As filed with the Securities and Exchange Commission on September 16, 2021

Registration No. 333-

 

 

 

UNITED STATES

SECURITIES AND EXCHANGE COMMISSION

Washington, D.C. 20549

 

 

FORM S-8

REGISTRATION STATEMENT

Under

The Securities Act of 1933

 

 

PUMA BIOTECHNOLOGY, INC.

(Exact name of registrant as specified in its charter)

 

 

 

Delaware   77-0683487

(State or other jurisdiction of

incorporation or organization)

 

(IRS Employer

Identification No.)

10880 Wilshire Boulevard, Suite 2150

Los Angeles, California 90024

(Address of principal executive offices) (Zip code)

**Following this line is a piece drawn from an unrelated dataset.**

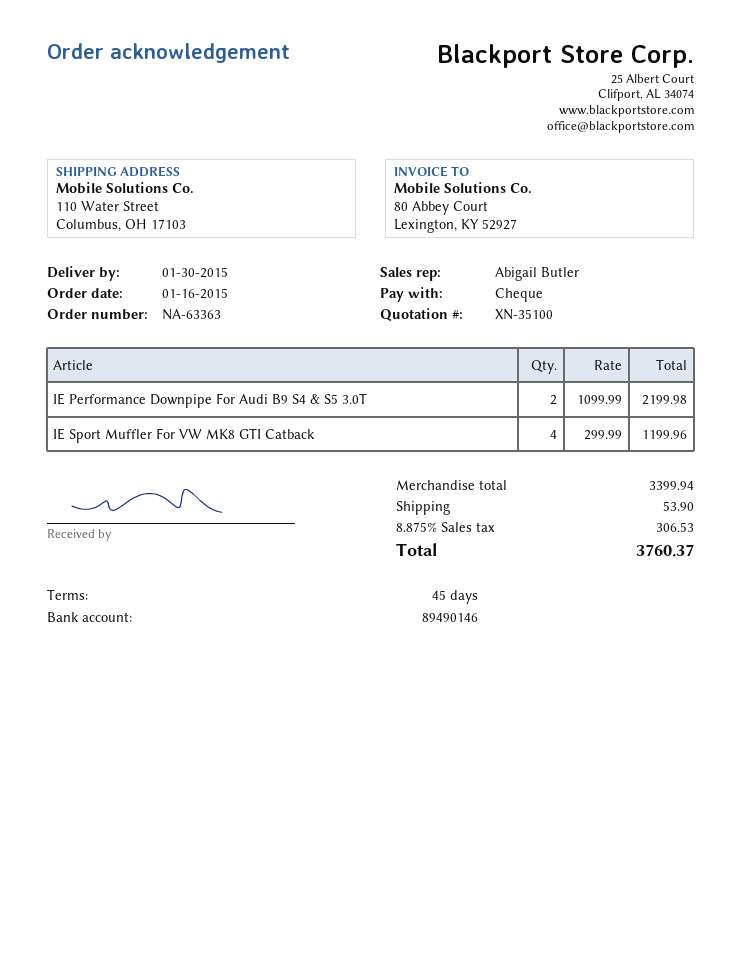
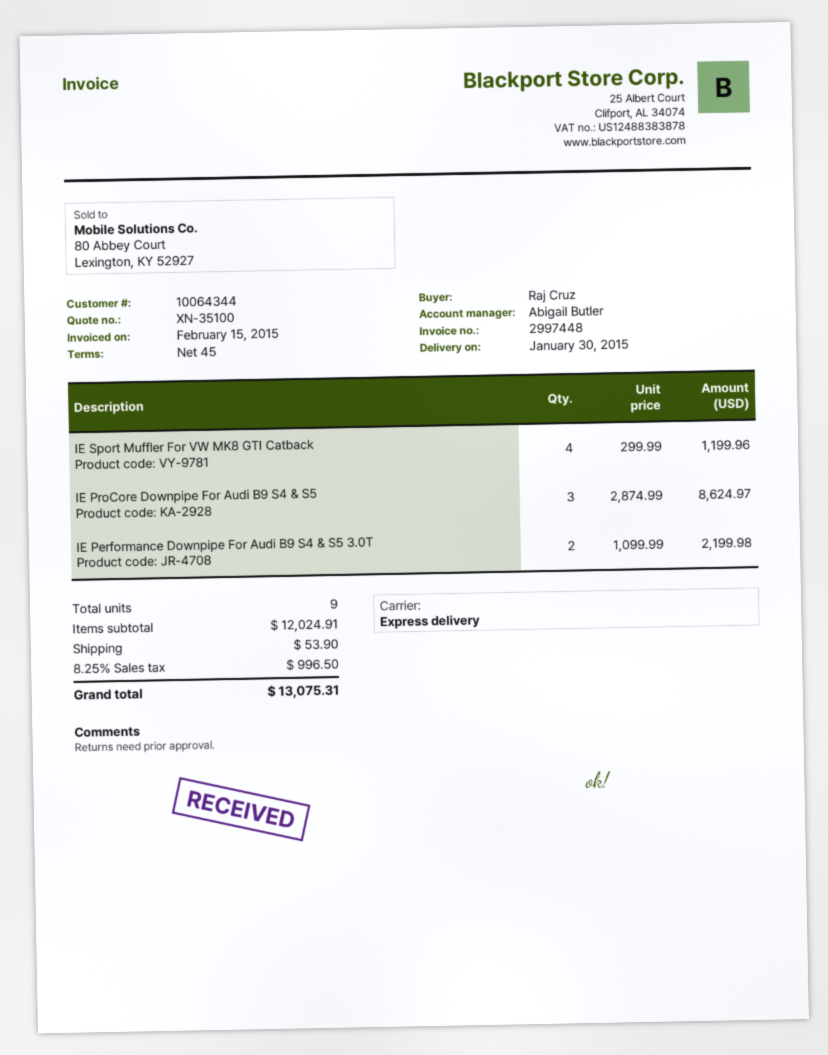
IE ProCore Downpipe For Audi B9 S4 & S5: none -> 3 x 2874.99 = 8624.97
subtotal: 3399.94 -> 12024.91
tax: 8.875% = 306.53 -> 8.25% = 996.50
total: 3760.37 -> 13075.31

Puma Biotechnology, Inc. 2011 Incentive Award Plan

Puma Biotechnology, Inc. 2017 Employment Inducement Incentive Award Plan

(Full title of the plan)

Alan H. Auerbach

President and Chief Executive Officer

Puma Biotechnology, Inc.

10880 Wilshire Boulevard, Suite 2150

Los Angeles, California 90024

(424) 248-6500

(Name and address of agent for service)

(Telephone number, including area code, of agent for service)

Copy to:

B. Shayne Kennedy

Latham & Watkins LLP

650 Town Center Drive, 20th Floor

Costa Mesa, California 92626

(714) 540-1235

 

 

Indicate by check mark whether the registrant is a large accelerated filer, an accelerated filer, a non-accelerated filer, a smaller reporting company or an emerging growth company. See the definitions of “large accelerated filer,” “accelerated filer,” “smaller reporting company,” and “emerging growth company” in Rule 12b-2 of the Exchange Act.

 

Large accelerated filer      Accelerated filer  
Non-accelerated filer      Smaller reporting company  
     Emerging growth company  

If an emerging growth company, indicate by check mark if the registrant has elected not to use the extended transition period for complying with any new or revised financial accounting standards provided pursuant to Section 7(a)(2)(B) of the Securities Act.  ☐

 

 

CALCULATION OF REGISTRATION FEE

 

 

Title of Securities

to be Registered

 

Amount

to be

Registered(1)

 

Proposed

Maximum

Offering Price

Per Share(3)

 

Proposed

Maximum

Aggregate

Offering Price

 

Amount of

Registration Fee

Common Stock, par value $0.0001 per share

  2,000,000 shares(2)   $6.96   $13,920,000   $1518.67

Common Stock, par value $0.0001 per share

  1,000,000 shares(4)   $6.96   $6,960,000   $759.34

 

 

(1)

In accordance with Rule 416(a) of the Securities Act of 1933, as amended (the “Securities Act”), this registration statement will also cover any additional shares of common stock, par value $0.0001 per share, of the registrant (the “Common Stock”) that become issuable under the Puma Biotechnology, Inc. 2011 Incentive Award Plan (the “2011 Plan”) or the Puma Biotechnology, Inc. 2017 Employment Inducement Incentive Award Plan (the “2017 Plan” and together with the 2011 Plan, the “Plans”) by reason of any stock dividend, stock split, recapitalization or similar transaction effected which results in an increase in the number of outstanding shares of the registrant’s Common Stock.

(2)

The 2011 Plan authorizes the issuance of shares of Common Stock, of which 2,000,000 shares are being registered hereunder, 2,000,000 shares have been registered previously on Form S-8 (Reg. No. 333-219347), 4,000,000 shares have been registered previously on Form S-8 (Reg. No. 333-205117), 3,000,000 shares have been registered previously on Form S-8 (Reg. No. 333-196993), and another 3,529,412 shares have been registered previously on Form S-8 (Reg. No. 333-181703).

(3)

Estimated in accordance with Rule 457(c) and 457(h) of the Securities Act solely for purposes of calculating the registration fee on the basis of the average of the high and low sale price per share of Common Stock, as reported on the NASDAQ Global Select Market on September 14, 2021, which was $6.96 per share.

(4)

The 2017 Plan authorizes the issuance of shares of Common Stock, of which 1,000,000 shares are being registered hereunder, 1,000,000 shares have been registered previously on Form S-8 (Reg. No. 333-218373), and another 1,000,000 shares have been registered previously on Form S-8 (Reg. No. 333-236736).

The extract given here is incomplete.